Xenophobia is a flawed concept. The capability to commit aberrant violent behavior may be intrinsic, but the tendency is a product of environment. It is the traumatized and desperate who commit violence.
Until the baddest of the bad is willing to play nice, I'll champion universal gun rights. I believe in my right to survive an encounter with a bigger predator than I am. That, forsooth, is a civilizing idea. It punishes our most selfish fellow residents.
Champion them to your heart's content. It is only when you make ridiculous arguments based on a deeply flawed grasp of human nature such as, "guns make us more civilized", that I will come in and wield logic so forcefully.

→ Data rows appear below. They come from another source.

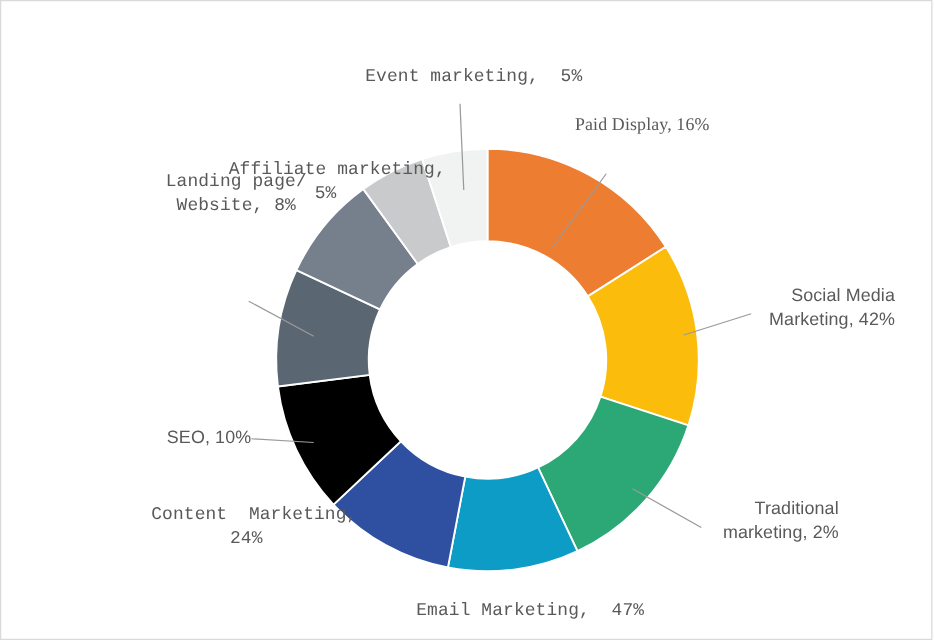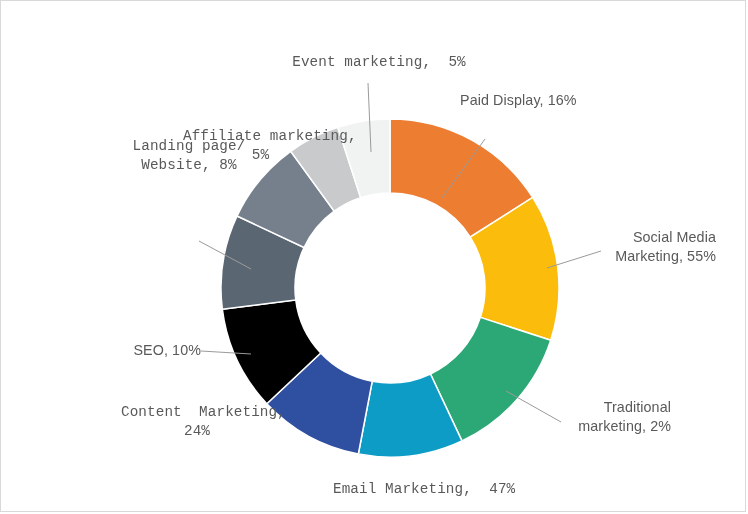--- a/index.html
+++ b/index.html
@@ -20,21 +20,21 @@
   .lbl{
     position:absolute;
     color:#595959;
     font-size:14.3px;
     line-height:19px;
     white-space:pre;
     letter-spacing:0.1px;
   }
   .lbl.r{text-align:right;}
   .lbl.c{text-align:center;font-family:Liberation Mono, monospace;}
-  .lbl.l{text-align:left;}
+  .lbl.l{text-align:left;font-family:Liberation Serif, serif;}
 </style>
 </head>
 <body>
 
 <div id="chart-frame">
 
   <svg id="donut-svg" width="746" height="512" viewBox="0 0 746 512">
     <g id="slices">
         <path d="M 389 118 A 169 169 0 0 1 531.6914194098406 196.44527164854958
                L 469.21115292269144 236.09645447699532 A 95 95 0 0 0 389 192 Z" fill="#ED7D31" stroke="#ffffff" stroke-width="1.5"></path>
@@ -62,21 +62,21 @@
       <line x1="546" y1="267" x2="600" y2="250" stroke="#9a9a9a" stroke-width="1"></line>
       <line x1="505" y1="390" x2="560" y2="421" stroke="#9a9a9a" stroke-width="1"></line>
       <line x1="250" y1="353" x2="200" y2="350" stroke="#9a9a9a" stroke-width="1"></line>
       <line x1="250" y1="268" x2="198" y2="240" stroke="#9a9a9a" stroke-width="1"></line>
       <line x1="370" y1="151" x2="367" y2="82" stroke="#9a9a9a" stroke-width="1"></line>
     </g>
   </svg>
 
   <div class="lbl l" style="left:459px;top:90px;">Paid Display, 16%</div>
   <div class="lbl r" style="left:560px;top:227px;width:155px;">Social Media
-Marketing, 55%</div>
+Marketing, 42%</div>
   <div class="lbl r" style="left:525px;top:397px;width:145px;">Traditional
 marketing, 2%</div>
   <div class="lbl c" style="left:332px;top:479px;width:180px;">Email Marketing,  47%</div>
   <div class="lbl c" style="left:120px;top:402px;width:152px;">Content  Marketing,
 24%</div>
   <div class="lbl r" style="left:70px;top:340px;width:130px;">SEO, 10%</div>
   <div class="lbl c" style="left:113px;top:136px;width:150px;">Landing page/
 Website, 8%</div>
   <div class="lbl c" style="left:182px;top:86px;width:155px;margin-top:40px;">Affiliate marketing,
 5%</div>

Guns will never bring peace.
 

cannabineer

Ursus marijanus
Neither trumps the other. Behavior however, can only be explained by nature to a certain extent. What a person is capable of and what a person has a tendency toward are not the same. In any case, the statement you originally made, to which I responded in depth was a patently ridiculous one. Guns do not civilize, they simply make violence more efficient.

Your belief in predatory nature does not in any way address social behavior since there is no evolutionary benefit to the species to commit predatory acts, one human against another. Such acts are only explained evolutionarily (by nature) in the context of ecological niche, in other words when such acts are committed one species against another. This is not opinion, sorry to inform you, but well known to biologists. Nurture therefore, is the only way remaining to account for it.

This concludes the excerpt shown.